User interface change data:
━━━━━━━━━━━━━━━━━━━━━━━━━━━━━━
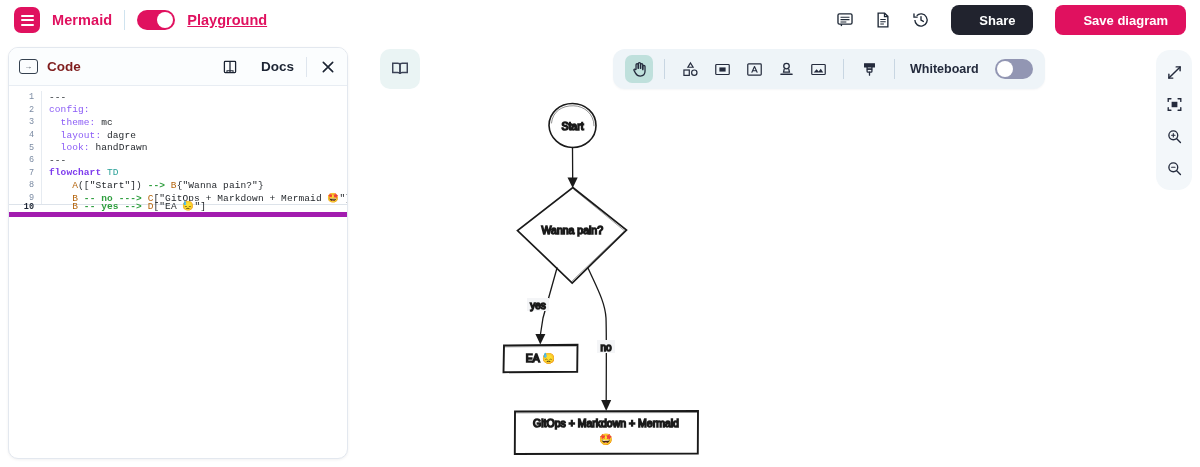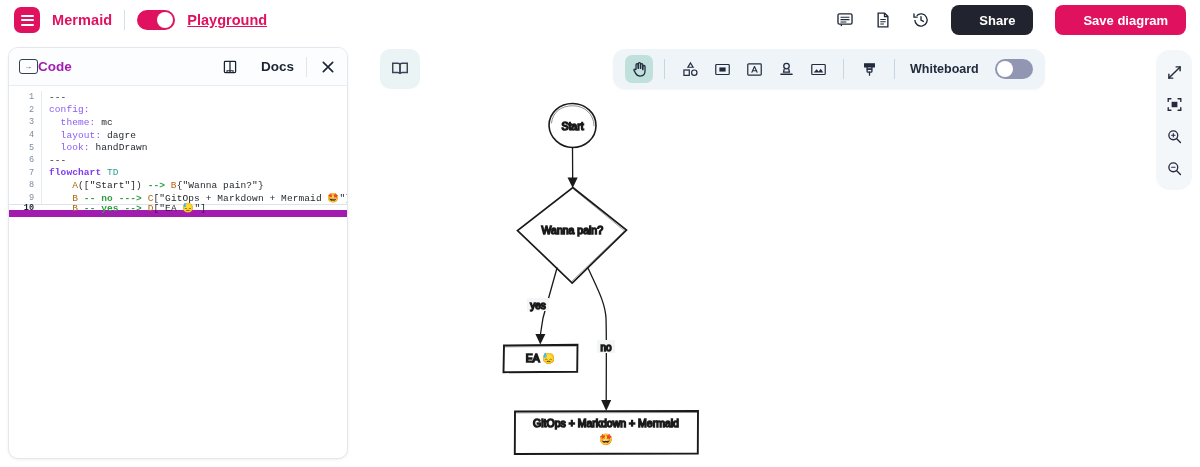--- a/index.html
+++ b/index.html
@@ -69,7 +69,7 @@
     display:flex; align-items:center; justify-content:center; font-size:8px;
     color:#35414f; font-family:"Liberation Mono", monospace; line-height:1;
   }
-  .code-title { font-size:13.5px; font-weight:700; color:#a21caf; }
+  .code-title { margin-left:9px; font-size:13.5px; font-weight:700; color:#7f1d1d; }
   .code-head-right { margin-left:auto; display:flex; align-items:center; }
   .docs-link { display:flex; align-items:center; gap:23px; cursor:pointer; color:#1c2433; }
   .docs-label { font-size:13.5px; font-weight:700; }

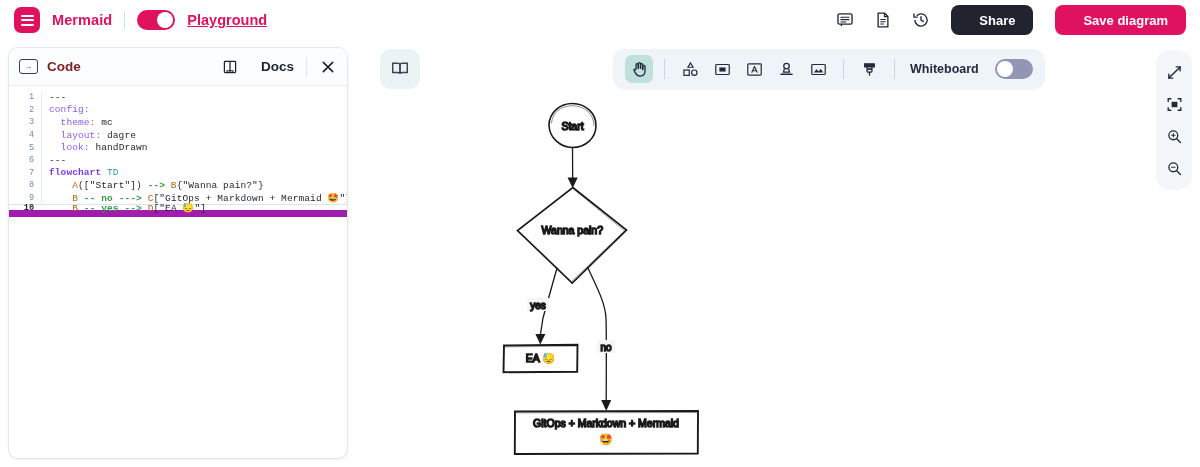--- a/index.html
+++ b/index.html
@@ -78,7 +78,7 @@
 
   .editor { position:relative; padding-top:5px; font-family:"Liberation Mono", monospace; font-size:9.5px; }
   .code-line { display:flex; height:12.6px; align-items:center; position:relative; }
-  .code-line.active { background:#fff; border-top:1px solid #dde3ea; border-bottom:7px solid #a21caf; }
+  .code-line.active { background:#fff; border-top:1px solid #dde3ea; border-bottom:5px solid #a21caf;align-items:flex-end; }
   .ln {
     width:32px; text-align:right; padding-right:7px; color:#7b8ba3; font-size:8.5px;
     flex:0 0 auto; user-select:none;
━━━━━━━━━━━━━━━━━━━━━━━━━━━━━━
Task statement:
Wherever a line of the records above contains the string "padding", copy that line out.

Reply:
   .editor { position:relative; padding-top:5px; font-family:"Liberation Mono", monospace; font-size:9.5px; }
     width:32px; text-align:right; padding-right:7px; color:#7b8ba3; font-size:8.5px;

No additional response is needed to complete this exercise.